What you are asked to do |
All lines from the one that contains "- resim call-method" through the final line of the entries must be repeated exactly. No other lines belong in the output.

Given entries |
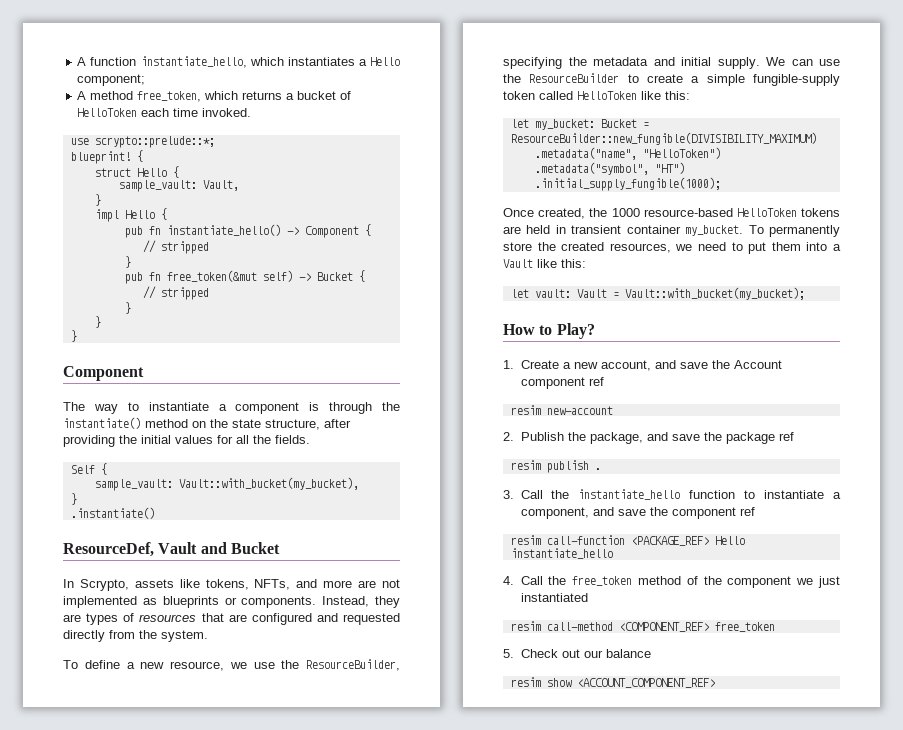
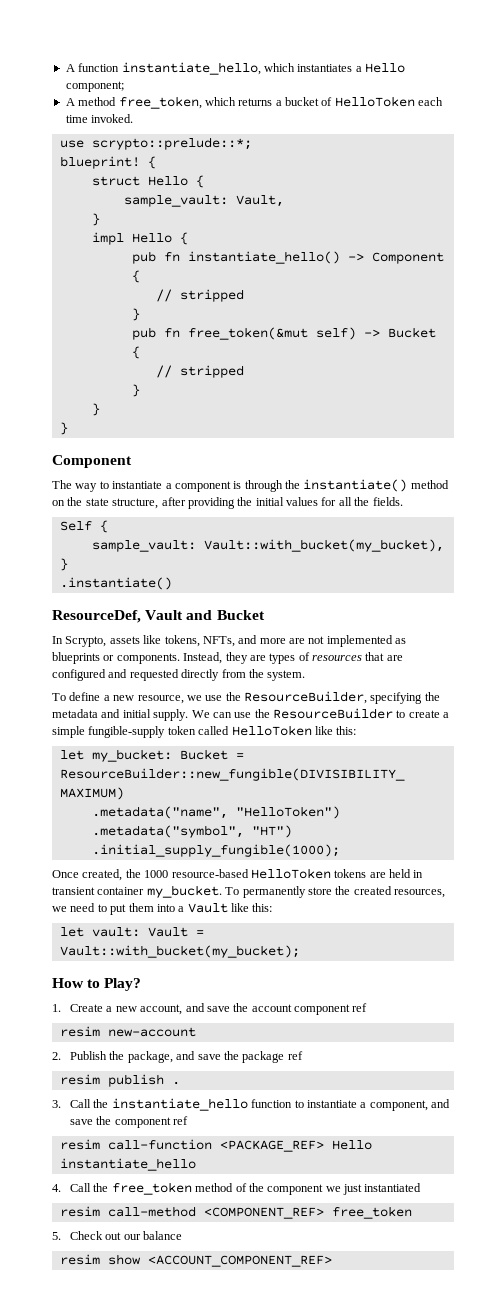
- 1. Create a new account, and save the Account component ref
+ 1. Create a new account, and save the account component ref

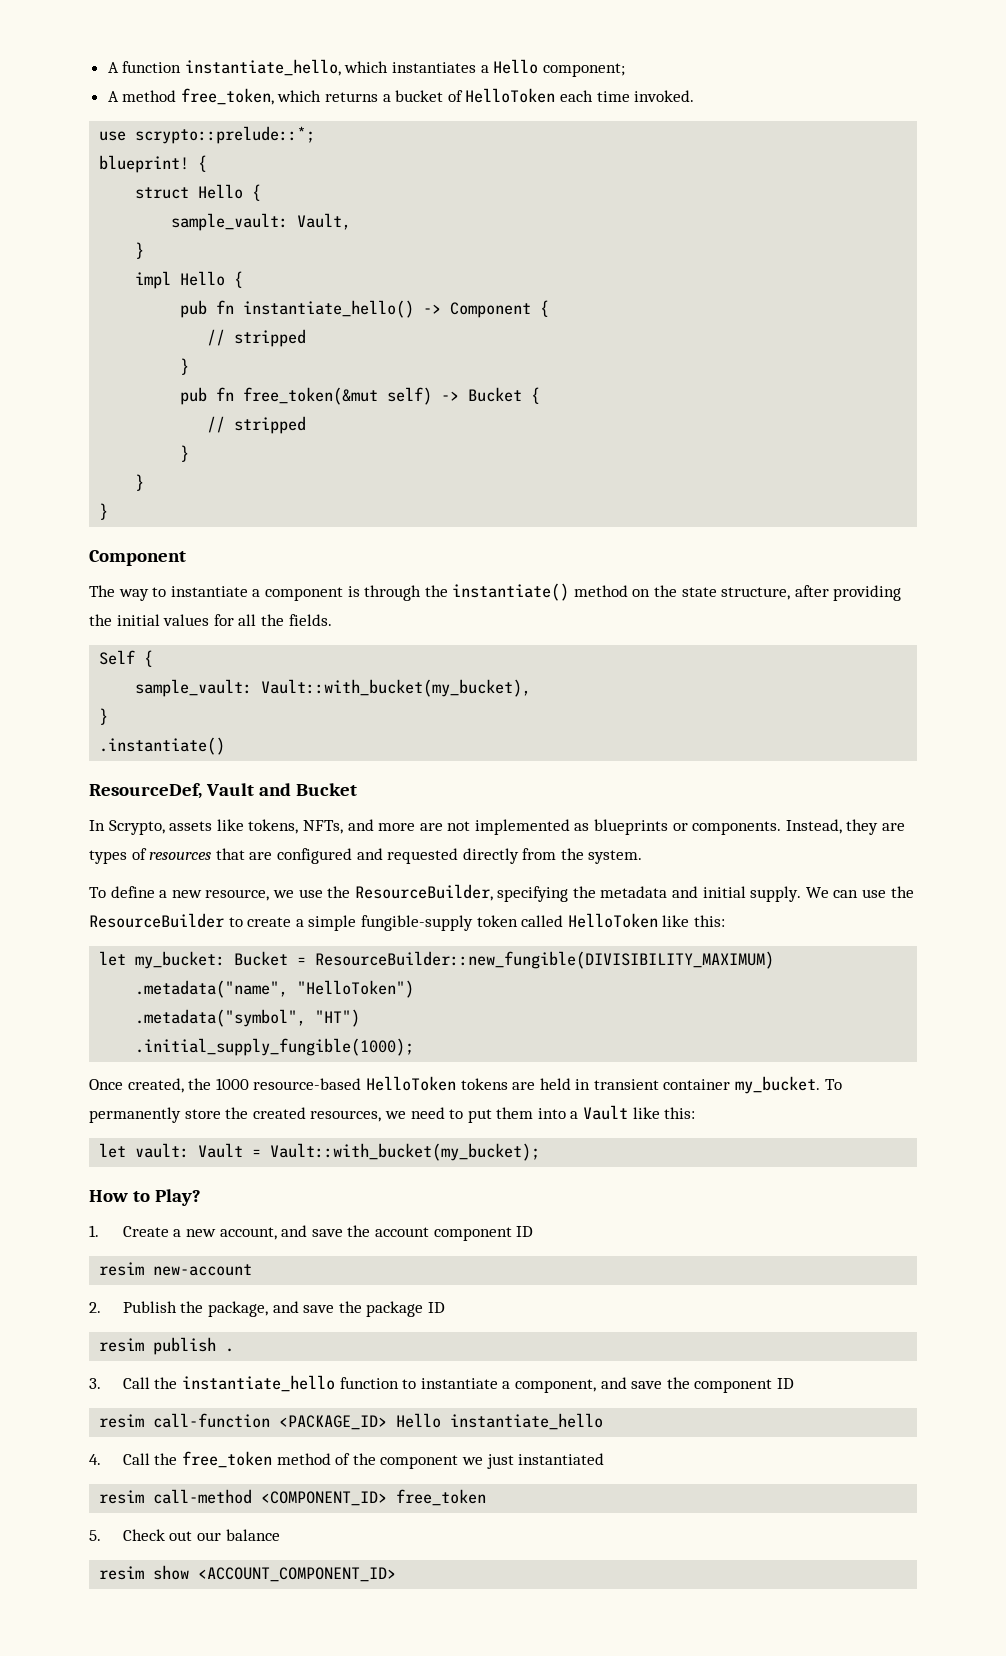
- 1. Create a new account, and save the account component ref
+ 1. Create a new account, and save the account component ID
- 2. Publish the package, and save the package ref
+ 2. Publish the package, and save the package ID
- 3. Call the instantiate_hello function to instantiate a component, and save the component ref
+ 3. Call the instantiate_hello function to instantiate a component, and save the component ID
- resim call-function <PACKAGE_REF> Hello instantiate_hello
+ resim call-function <PACKAGE_ID> Hello instantiate_hello
- resim call-method <COMPONENT_REF> free_token
+ resim call-method <COMPONENT_ID> free_token
- resim show <ACCOUNT_COMPONENT_REF>
+ resim show <ACCOUNT_COMPONENT_ID>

Response area |
- resim call-method <COMPONENT_REF> free_token
+ resim call-method <COMPONENT_ID> free_token
- resim show <ACCOUNT_COMPONENT_REF>
+ resim show <ACCOUNT_COMPONENT_ID>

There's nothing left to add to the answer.